• Task item: A complete answer includes every line below with the word "before".

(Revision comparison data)
######
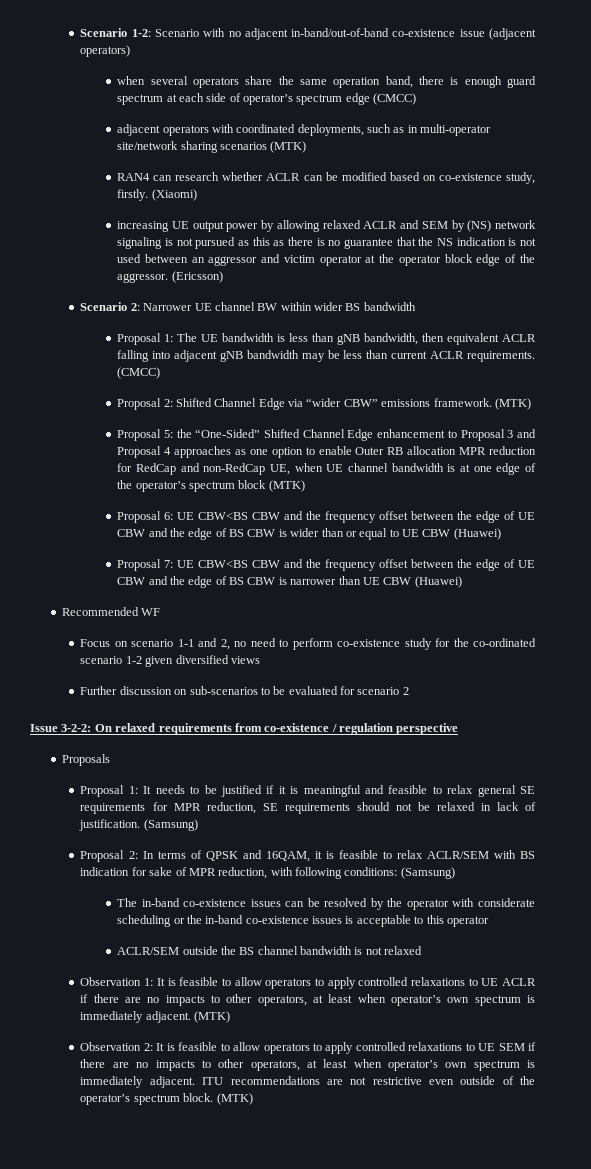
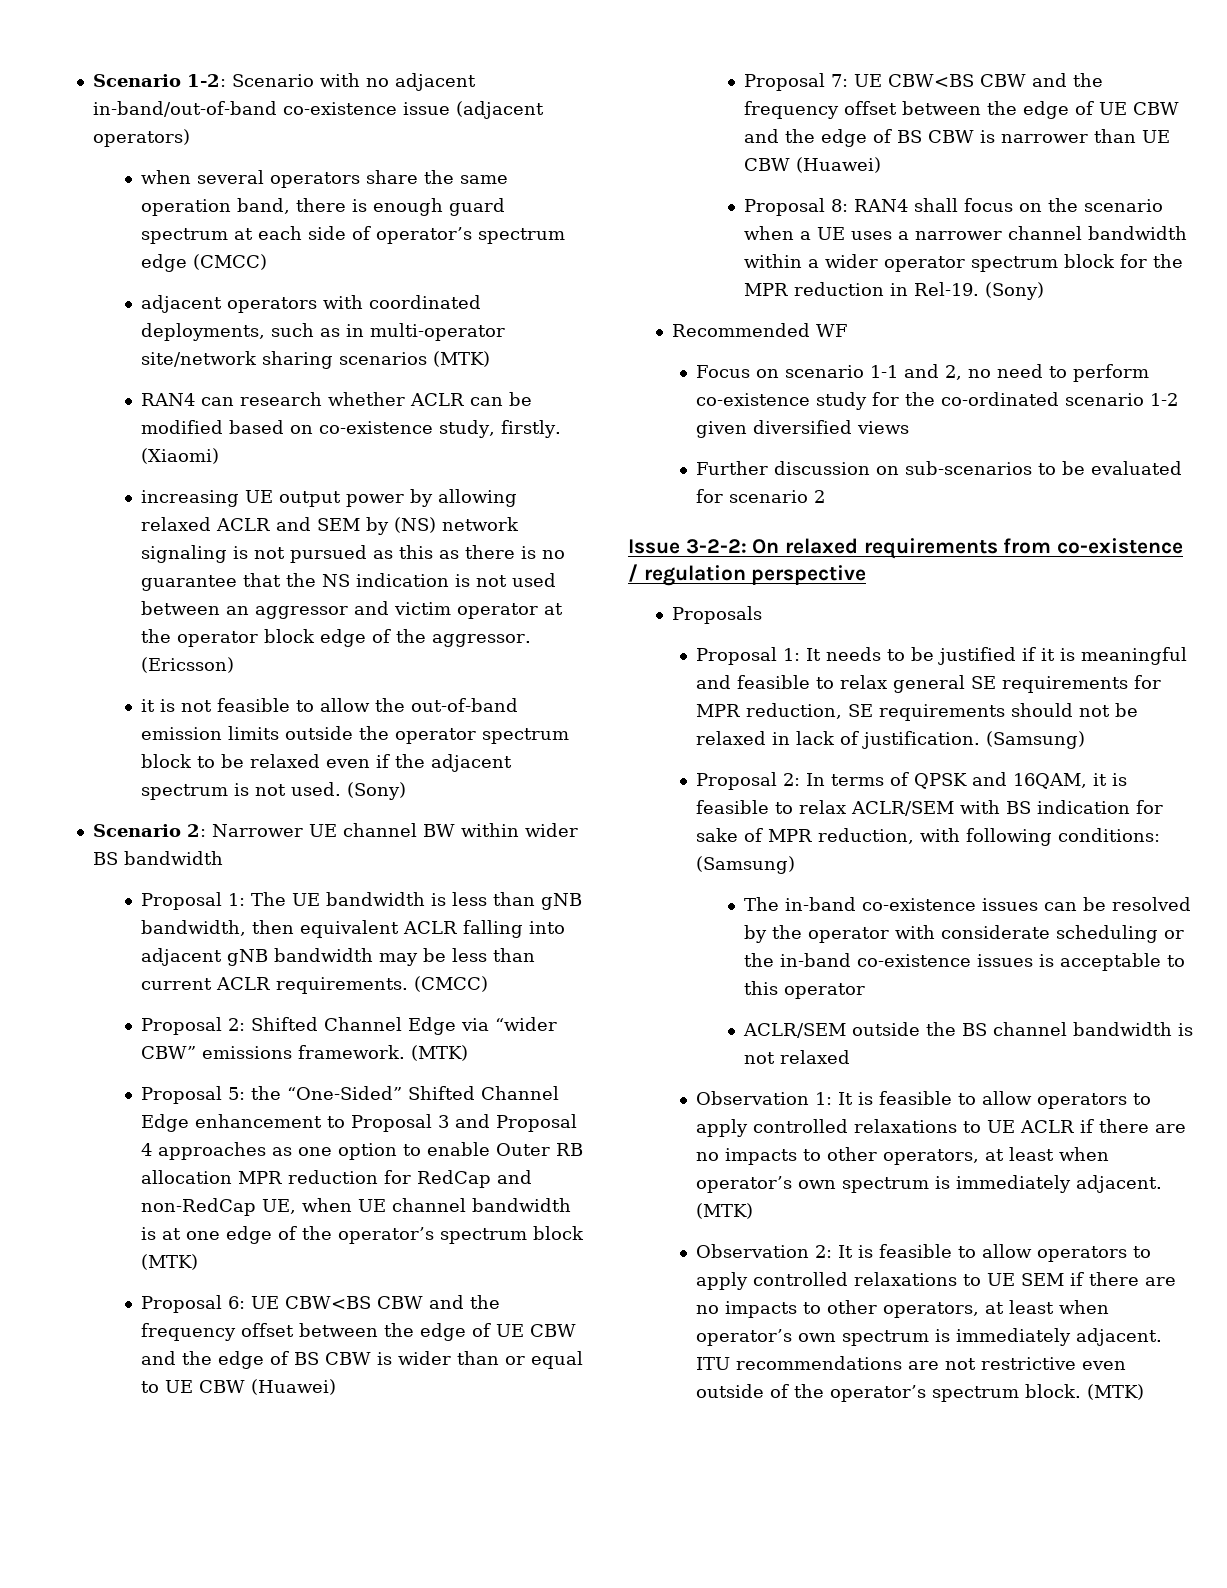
+ it is not feasible to allow the out-of-band emission limits outside the operator spectrum block to be relaxed even if the adjacent spectrum is not used. (Sony)
+ Proposal 8: RAN4 shall focus on the scenario when a UE uses a narrower channel bandwidth within a wider operator spectrum block for the MPR reduction in Rel-19. (Sony)

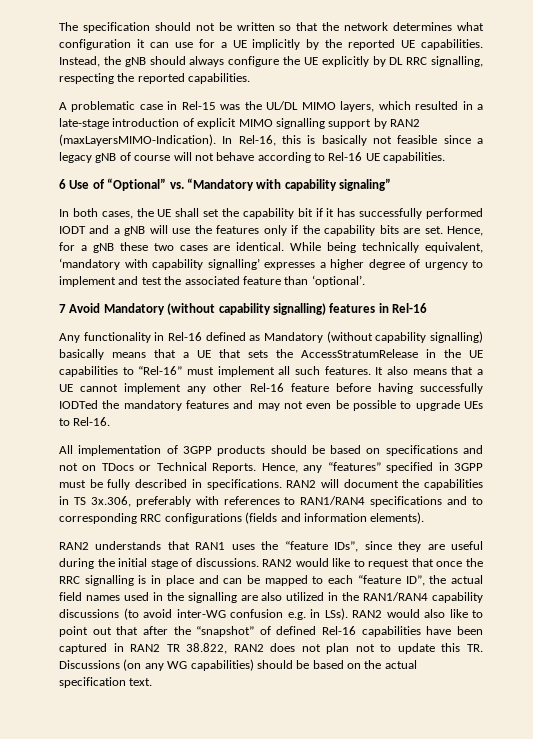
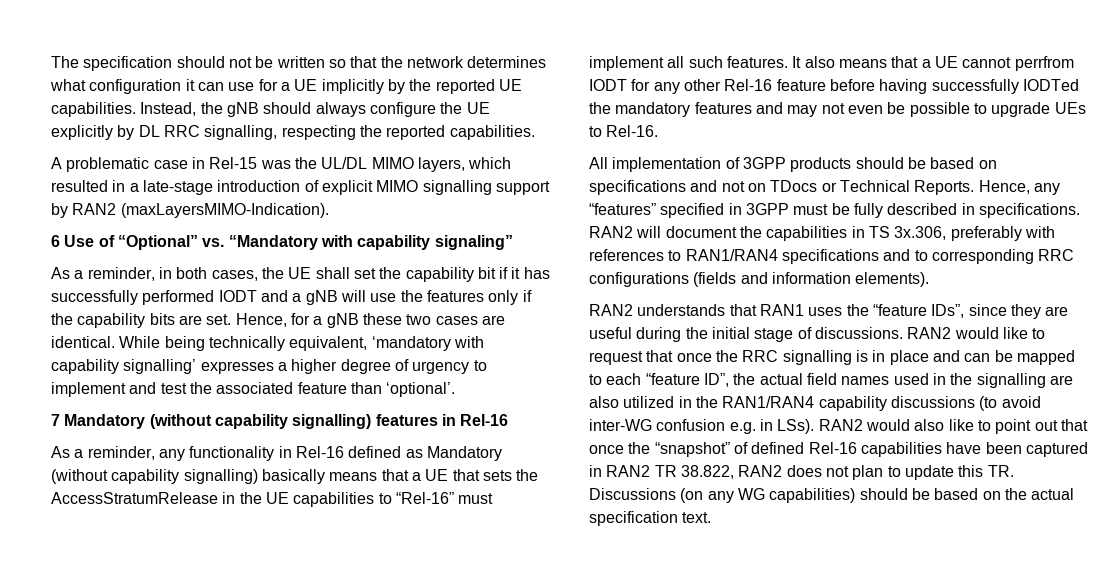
- In Rel-16, this is basically not feasible since a legacy gNB of course will not behave according to Rel-16 UE capabilities.
- In both cases, the UE shall set the capability bit if it has successfully performed IODT and a gNB will use the features only if the capability bits are set.
+ As a reminder, in both cases, the UE shall set the capability bit if it has successfully performed IODT and a gNB will use the features only if the capability bits are set.
- 7 Avoid Mandatory (without capability signalling) features in Rel-16
+ 7 Mandatory (without capability signalling) features in Rel-16
- Any functionality in Rel-16 defined as Mandatory (without capability signalling) basically means that a UE that sets the AccessStratumRelease in the UE capabilities to “Rel-16” must implement all such features.
+ As a reminder, any functionality in Rel-16 defined as Mandatory (without capability signalling) basically means that a UE that sets the AccessStratumRelease in the UE capabilities to “Rel-16” must implement all such features.
- It also means that a UE cannot implement any other Rel-16 feature before having successfully IODTed the mandatory features and may not even be possible to upgrade UEs to Rel-16.
+ It also means that a UE cannot perrfrom IODT for any other Rel-16 feature before having successfully IODTed the mandatory features and may not even be possible to upgrade UEs to Rel-16.
- RAN2 would also like to point out that after the “snapshot” of defined Rel-16 capabilities have been captured in RAN2 TR 38.822, RAN2 does not plan not to update this TR. Discussions (on any WG capabilities) should be based on the actual specification text.
+ RAN2 would also like to point out that once the “snapshot” of defined Rel-16 capabilities have been captured in RAN2 TR 38.822, RAN2 does not plan to update this TR. Discussions (on any WG capabilities) should be based on the actual specification text.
######
• Answer below:
- It also means that a UE cannot implement any other Rel-16 feature before having successfully IODTed the mandatory features and may not even be possible to upgrade UEs to Rel-16.
+ It also means that a UE cannot perrfrom IODT for any other Rel-16 feature before having successfully IODTed the mandatory features and may not even be possible to upgrade UEs to Rel-16.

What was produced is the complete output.